# [PROBLEM TO SOLVE]
Return all the entries word for word, minus the pictures.

Start of AVAILABLE RECORDS

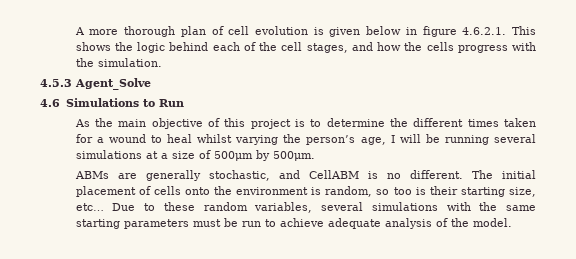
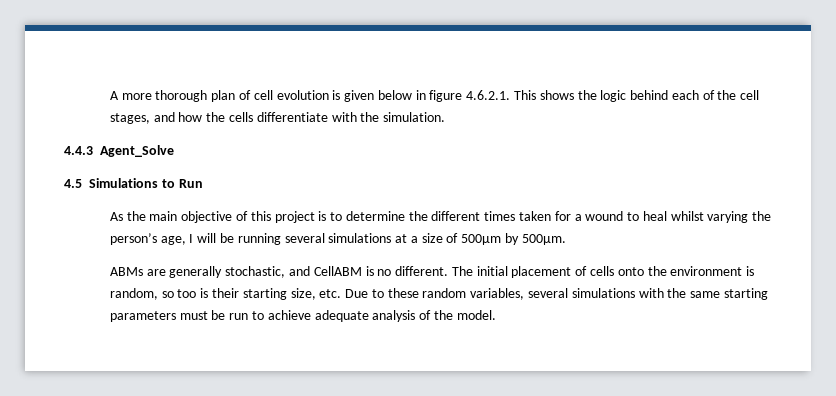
- A more thorough plan of cell evolution is given below in figure 4.6.2.1. This shows the logic behind each of the cell stages, and how the cells progress with the simulation.
+ A more thorough plan of cell evolution is given below in figure 4.6.2.1. This shows the logic behind each of the cell stages, and how the cells differentiate with the simulation.
- 4.5.3 Agent_Solve
+ 4.4.3 Agent_Solve
- 4.6 Simulations to Run
+ 4.5 Simulations to Run
- The initial placement of cells onto the environment is random, so too is their starting size, etc… Due to these random variables, several simulations with the same starting parameters must be run to achieve adequate analysis of the model.
+ The initial placement of cells onto the environment is random, so too is their starting size, etc. Due to these random variables, several simulations with the same starting parameters must be run to achieve adequate analysis of the model.

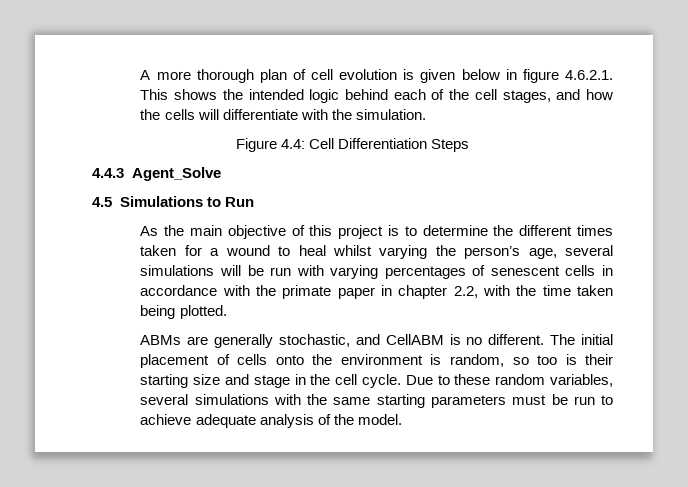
- A more thorough plan of cell evolution is given below in figure 4.6.2.1. This shows the logic behind each of the cell stages, and how the cells differentiate with the simulation.
+ A more thorough plan of cell evolution is given below in figure 4.6.2.1. This shows the intended logic behind each of the cell stages, and how the cells will differentiate with the simulation.
+ Figure 4.4: Cell Differentiation Steps
- As the main objective of this project is to determine the different times taken for a wound to heal whilst varying the person’s age, I will be running several simulations at a size of 500μm by 500μm.
+ As the main objective of this project is to determine the different times taken for a wound to heal whilst varying the person’s age, several simulations will be run with varying percentages of senescent cells in accordance with the primate paper in chapter 2.2, with the time taken being plotted.
- The initial placement of cells onto the environment is random, so too is their starting size, etc. Due to these random variables, several simulations with the same starting parameters must be run to achieve adequate analysis of the model.
+ The initial placement of cells onto the environment is random, so too is their starting size and stage in the cell cycle. Due to these random variables, several simulations with the same starting parameters must be run to achieve adequate analysis of the model.

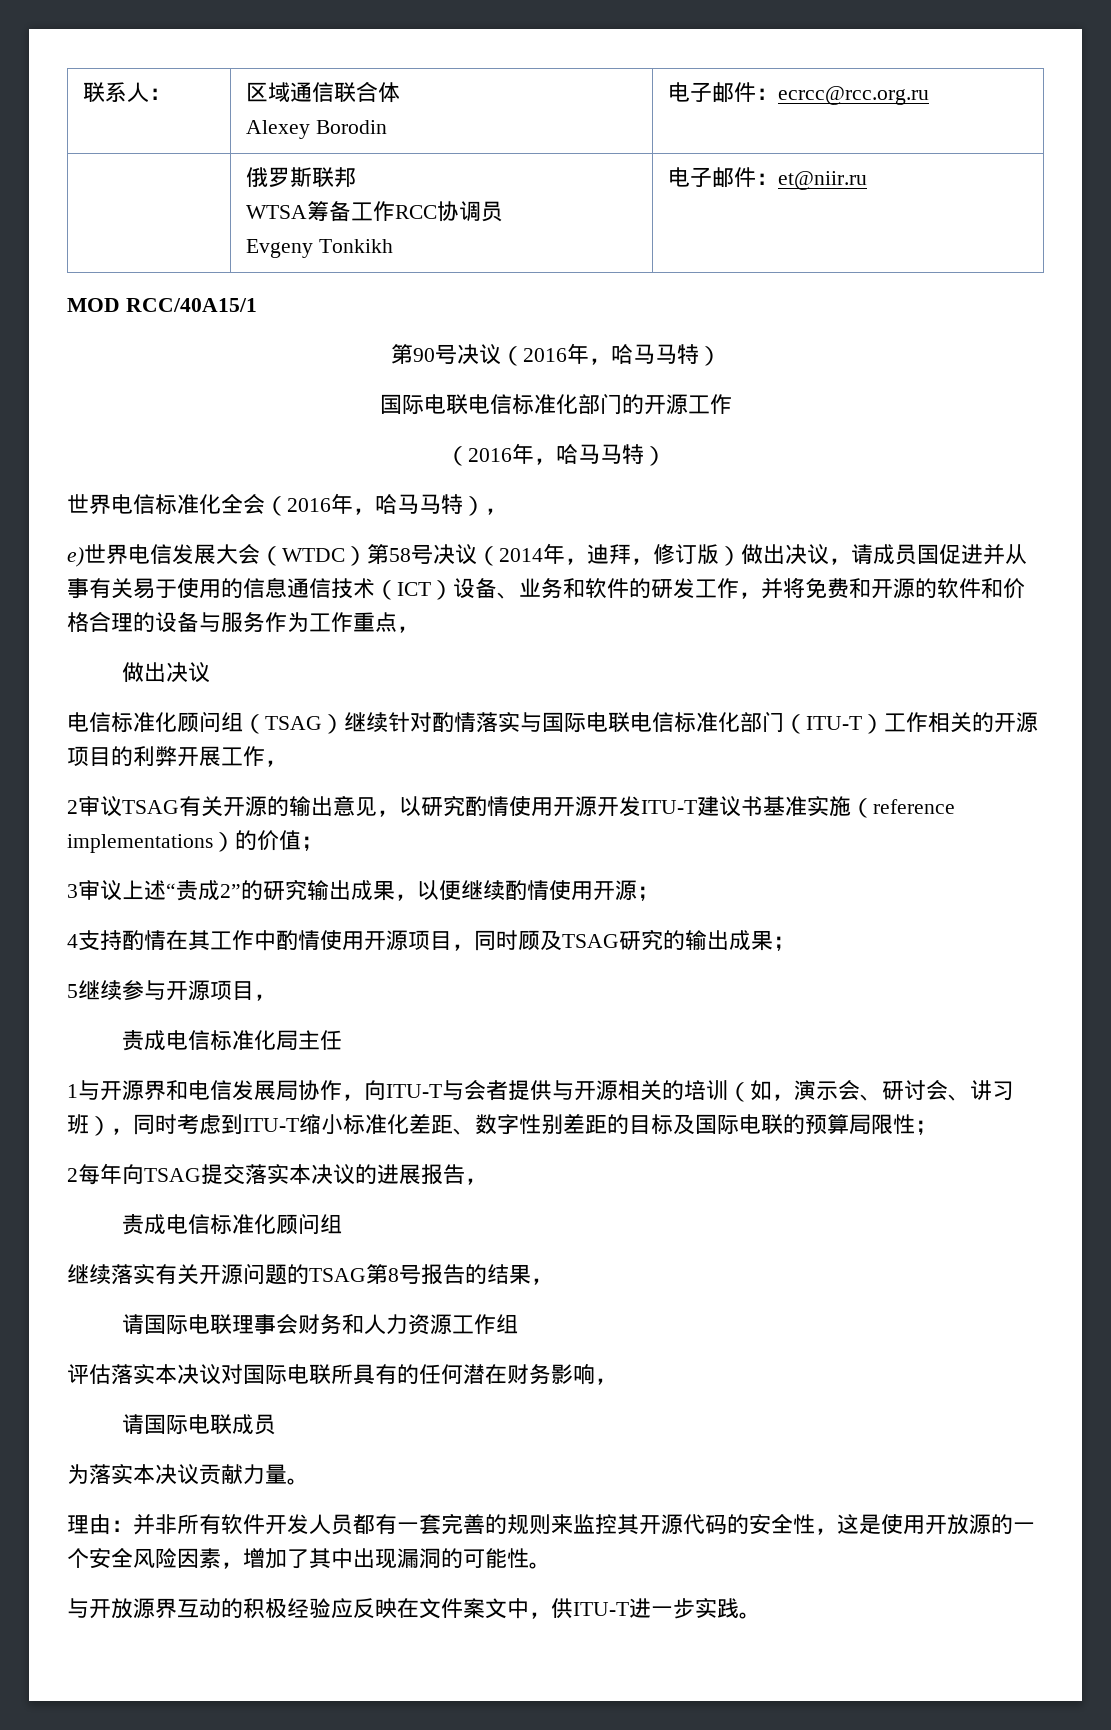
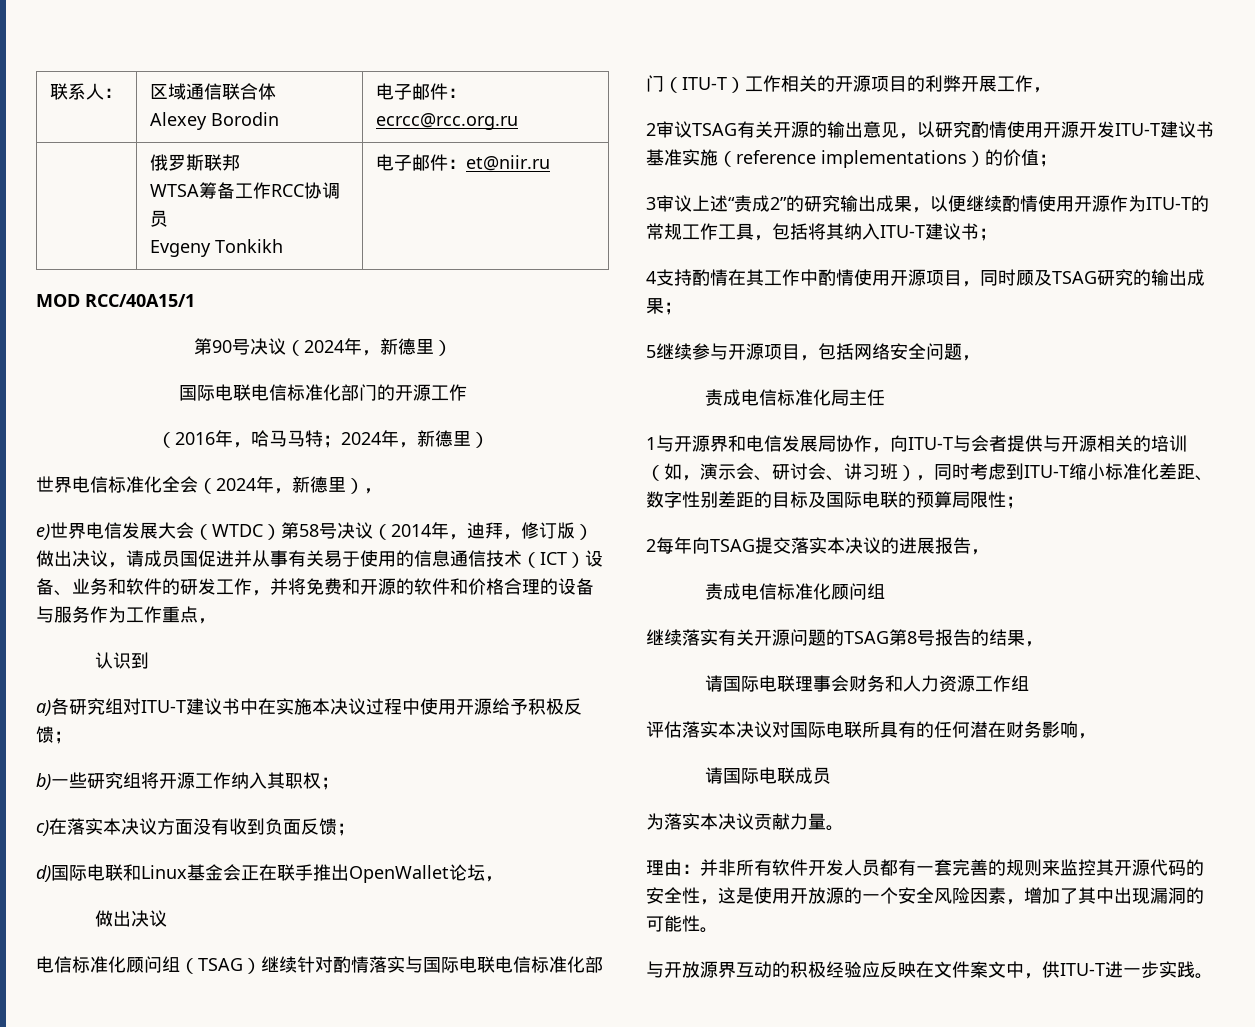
- 第90号决议（2016年，哈马马特）
+ 第90号决议（2024年，新德里）
  国际电联电信标准化部门的开源工作
- （2016年，哈马马特）
+ （2016年，哈马马特；2024年，新德里）
- 世界电信标准化全会（2016年，哈马马特），
+ 世界电信标准化全会（2024年，新德里），
+ 认识到
+ a)各研究组对ITU-T建议书中在实施本决议过程中使用开源给予积极反馈；
+ b)一些研究组将开源工作纳入其职权；
+ c)在落实本决议方面没有收到负面反馈；
+ d)国际电联和Linux基金会正在联手推出OpenWallet论坛，
- 3审议上述“责成2”的研究输出成果，以便继续酌情使用开源；
+ 3审议上述“责成2”的研究输出成果，以便继续酌情使用开源作为ITU-T的常规工作工具，包括将其纳入ITU-T建议书；
- 5继续参与开源项目，
+ 5继续参与开源项目，包括网络安全问题，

End of AVAILABLE RECORDS

# [ANSWER BOX]
- A more thorough plan of cell evolution is given below in figure 4.6.2.1. This shows the logic behind each of the cell stages, and how the cells progress with the simulation.
+ A more thorough plan of cell evolution is given below in figure 4.6.2.1. This shows the logic behind each of the cell stages, and how the cells differentiate with the simulation.
- 4.5.3 Agent_Solve
+ 4.4.3 Agent_Solve
- 4.6 Simulations to Run
+ 4.5 Simulations to Run
- The initial placement of cells onto the environment is random, so too is their starting size, etc… Due to these random variables, several simulations with the same starting parameters must be run to achieve adequate analysis of the model.
+ The initial placement of cells onto the environment is random, so too is their starting size, etc. Due to these random variables, several simulations with the same starting parameters must be run to achieve adequate analysis of the model.

- A more thorough plan of cell evolution is given below in figure 4.6.2.1. This shows the logic behind each of the cell stages, and how the cells differentiate with the simulation.
+ A more thorough plan of cell evolution is given below in figure 4.6.2.1. This shows the intended logic behind each of the cell stages, and how the cells will differentiate with the simulation.
+ Figure 4.4: Cell Differentiation Steps
- As the main objective of this project is to determine the different times taken for a wound to heal whilst varying the person’s age, I will be running several simulations at a size of 500μm by 500μm.
+ As the main objective of this project is to determine the different times taken for a wound to heal whilst varying the person’s age, several simulations will be run with varying percentages of senescent cells in accordance with the primate paper in chapter 2.2, with the time taken being plotted.
- The initial placement of cells onto the environment is random, so too is their starting size, etc. Due to these random variables, several simulations with the same starting parameters must be run to achieve adequate analysis of the model.
+ The initial placement of cells onto the environment is random, so too is their starting size and stage in the cell cycle. Due to these random variables, several simulations with the same starting parameters must be run to achieve adequate analysis of the model.

- 第90号决议（2016年，哈马马特）
+ 第90号决议（2024年，新德里）
  国际电联电信标准化部门的开源工作
- （2016年，哈马马特）
+ （2016年，哈马马特；2024年，新德里）
- 世界电信标准化全会（2016年，哈马马特），
+ 世界电信标准化全会（2024年，新德里），
+ 认识到
+ a)各研究组对ITU-T建议书中在实施本决议过程中使用开源给予积极反馈；
+ b)一些研究组将开源工作纳入其职权；
+ c)在落实本决议方面没有收到负面反馈；
+ d)国际电联和Linux基金会正在联手推出OpenWallet论坛，
- 3审议上述“责成2”的研究输出成果，以便继续酌情使用开源；
+ 3审议上述“责成2”的研究输出成果，以便继续酌情使用开源作为ITU-T的常规工作工具，包括将其纳入ITU-T建议书；
- 5继续参与开源项目，
+ 5继续参与开源项目，包括网络安全问题，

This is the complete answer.